- Provided material

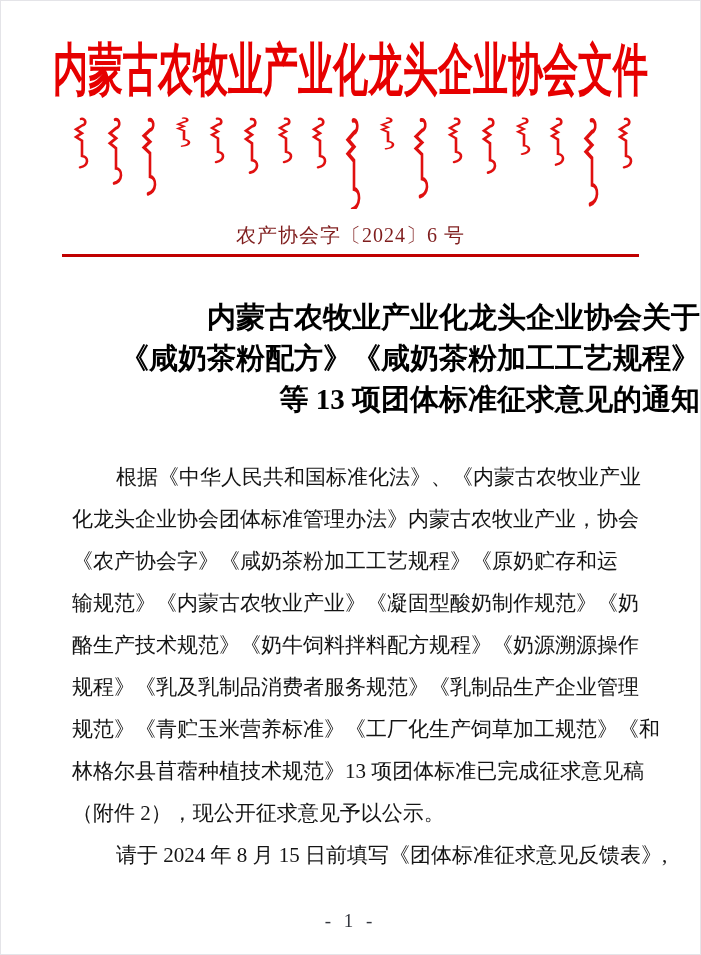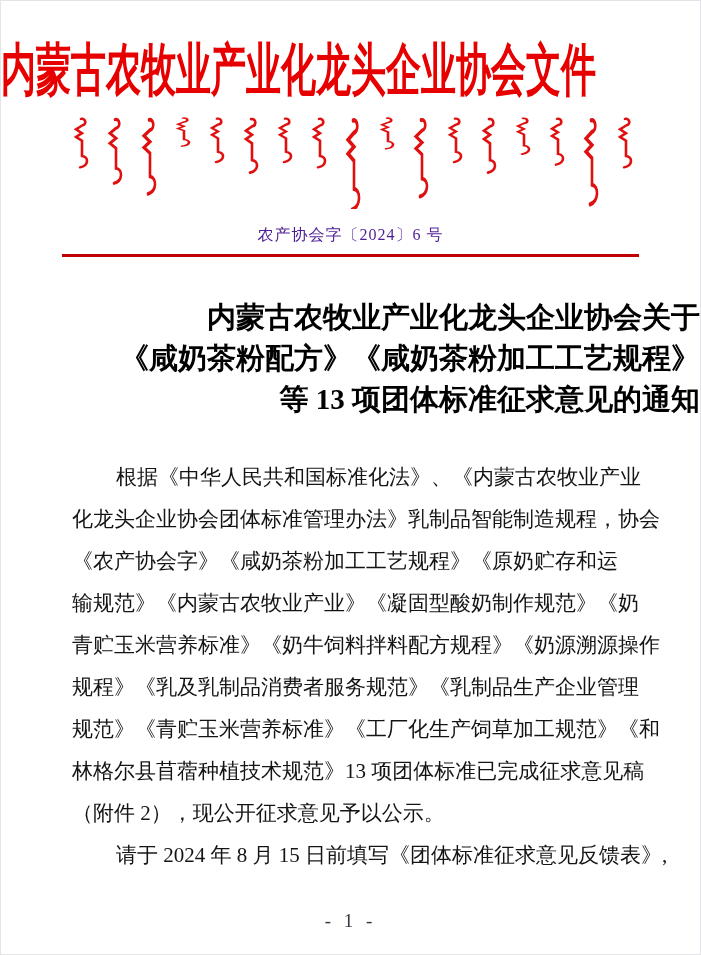--- a/index.html
+++ b/index.html
@@ -15,7 +15,7 @@
   
   .org-title{
     margin-top:26px;height:86px;
-    display:flex;align-items:center;justify-content:flex-start;font-family:Liberation Serif, serif;
+    display:flex;align-items:center;justify-content:center;font-family:Liberation Serif, serif;
   }
   .org-title-text{
     display:inline-block;

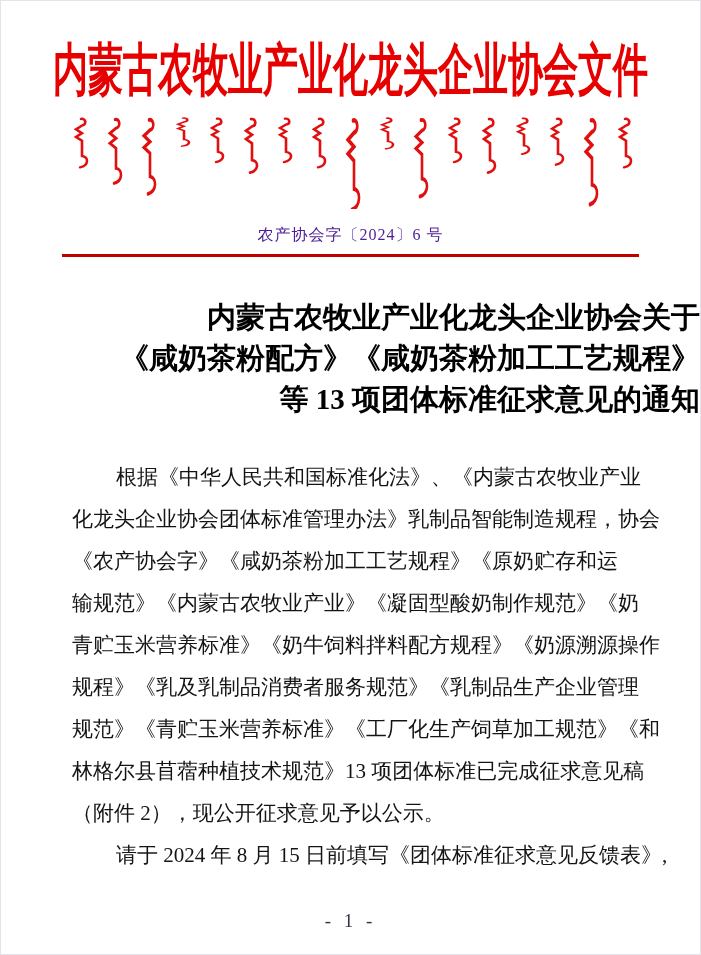--- a/index.html
+++ b/index.html
@@ -27,7 +27,7 @@
   
   .doc-number{
     margin-top:14px;text-align:center;
-    font-size:16px;line-height:24px;letter-spacing:1px;color:#4c1d95;
+    font-size:20px;line-height:24px;letter-spacing:1px;color:#7f1d1d;
   }
   
   .divider{width:577px;height:3px;margin:7px auto 0;background:#c00000;}

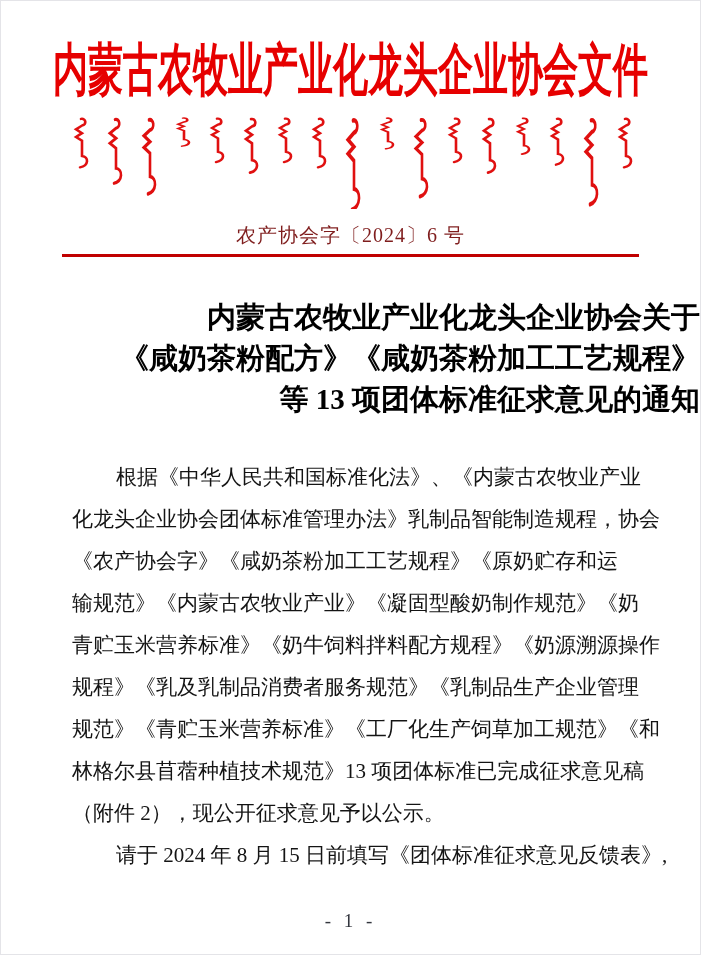--- a/index.html
+++ b/index.html
@@ -94,7 +94,7 @@
 
   <div class="body-text">
     <div class="line indent">根据《中华人民共和国标准化法》、《内蒙古农牧业产业</div>
-    <div class="line">化龙头企业协会团体标准管理办法》乳制品智能制造规程，协会</div>
+    <div class="line">化龙头企业协会团体标准管理办法》内蒙古农牧业产业，协会</div>
     <div class="line">《农产协会字》《咸奶茶粉加工工艺规程》《原奶贮存和运</div>
     <div class="line">输规范》《内蒙古农牧业产业》《凝固型酸奶制作规范》《奶</div>
     <div class="line">青贮玉米营养标准》《奶牛饲料拌料配方规程》《奶源溯源操作</div>

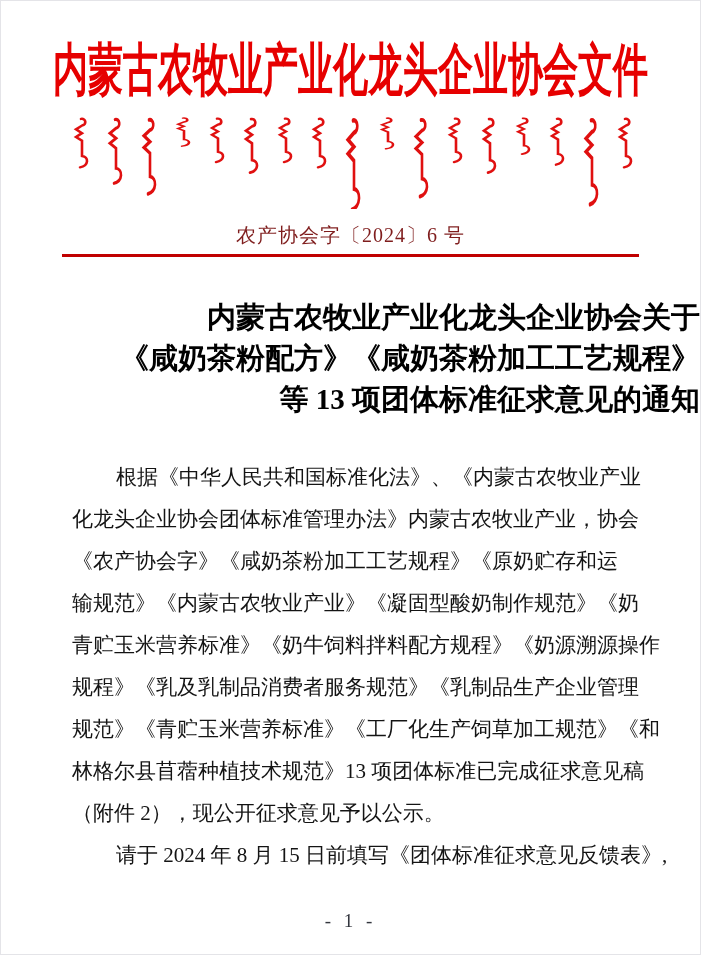--- a/index.html
+++ b/index.html
@@ -97,7 +97,7 @@
     <div class="line">化龙头企业协会团体标准管理办法》内蒙古农牧业产业，协会</div>
     <div class="line">《农产协会字》《咸奶茶粉加工工艺规程》《原奶贮存和运</div>
     <div class="line">输规范》《内蒙古农牧业产业》《凝固型酸奶制作规范》《奶</div>
-    <div class="line">青贮玉米营养标准》《奶牛饲料拌料配方规程》《奶源溯源操作</div>
+    <div class="line">酪生产技术规范》《奶牛饲料拌料配方规程》《奶源溯源操作</div>
     <div class="line">规程》《乳及乳制品消费者服务规范》《乳制品生产企业管理</div>
     <div class="line">规范》《青贮玉米营养标准》《工厂化生产饲草加工规范》《和</div>
     <div class="line">林格尔县苜蓿种植技术规范》13 项团体标准已完成征求意见稿</div>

- Exercise
Reproduce the data above word for word and omit the images.

- Answer section
--- a/index.html
+++ b/index.html
@@ -15,7 +15,7 @@
   
   .org-title{
     margin-top:26px;height:86px;
-    display:flex;align-items:center;justify-content:flex-start;font-family:Liberation Serif, serif;
+    display:flex;align-items:center;justify-content:center;font-family:Liberation Serif, serif;
   }
   .org-title-text{
     display:inline-block;

--- a/index.html
+++ b/index.html
@@ -27,7 +27,7 @@
   
   .doc-number{
     margin-top:14px;text-align:center;
-    font-size:16px;line-height:24px;letter-spacing:1px;color:#4c1d95;
+    font-size:20px;line-height:24px;letter-spacing:1px;color:#7f1d1d;
   }
   
   .divider{width:577px;height:3px;margin:7px auto 0;background:#c00000;}

--- a/index.html
+++ b/index.html
@@ -94,7 +94,7 @@
 
   <div class="body-text">
     <div class="line indent">根据《中华人民共和国标准化法》、《内蒙古农牧业产业</div>
-    <div class="line">化龙头企业协会团体标准管理办法》乳制品智能制造规程，协会</div>
+    <div class="line">化龙头企业协会团体标准管理办法》内蒙古农牧业产业，协会</div>
     <div class="line">《农产协会字》《咸奶茶粉加工工艺规程》《原奶贮存和运</div>
     <div class="line">输规范》《内蒙古农牧业产业》《凝固型酸奶制作规范》《奶</div>
     <div class="line">青贮玉米营养标准》《奶牛饲料拌料配方规程》《奶源溯源操作</div>

--- a/index.html
+++ b/index.html
@@ -97,7 +97,7 @@
     <div class="line">化龙头企业协会团体标准管理办法》内蒙古农牧业产业，协会</div>
     <div class="line">《农产协会字》《咸奶茶粉加工工艺规程》《原奶贮存和运</div>
     <div class="line">输规范》《内蒙古农牧业产业》《凝固型酸奶制作规范》《奶</div>
-    <div class="line">青贮玉米营养标准》《奶牛饲料拌料配方规程》《奶源溯源操作</div>
+    <div class="line">酪生产技术规范》《奶牛饲料拌料配方规程》《奶源溯源操作</div>
     <div class="line">规程》《乳及乳制品消费者服务规范》《乳制品生产企业管理</div>
     <div class="line">规范》《青贮玉米营养标准》《工厂化生产饲草加工规范》《和</div>
     <div class="line">林格尔县苜蓿种植技术规范》13 项团体标准已完成征求意见稿</div>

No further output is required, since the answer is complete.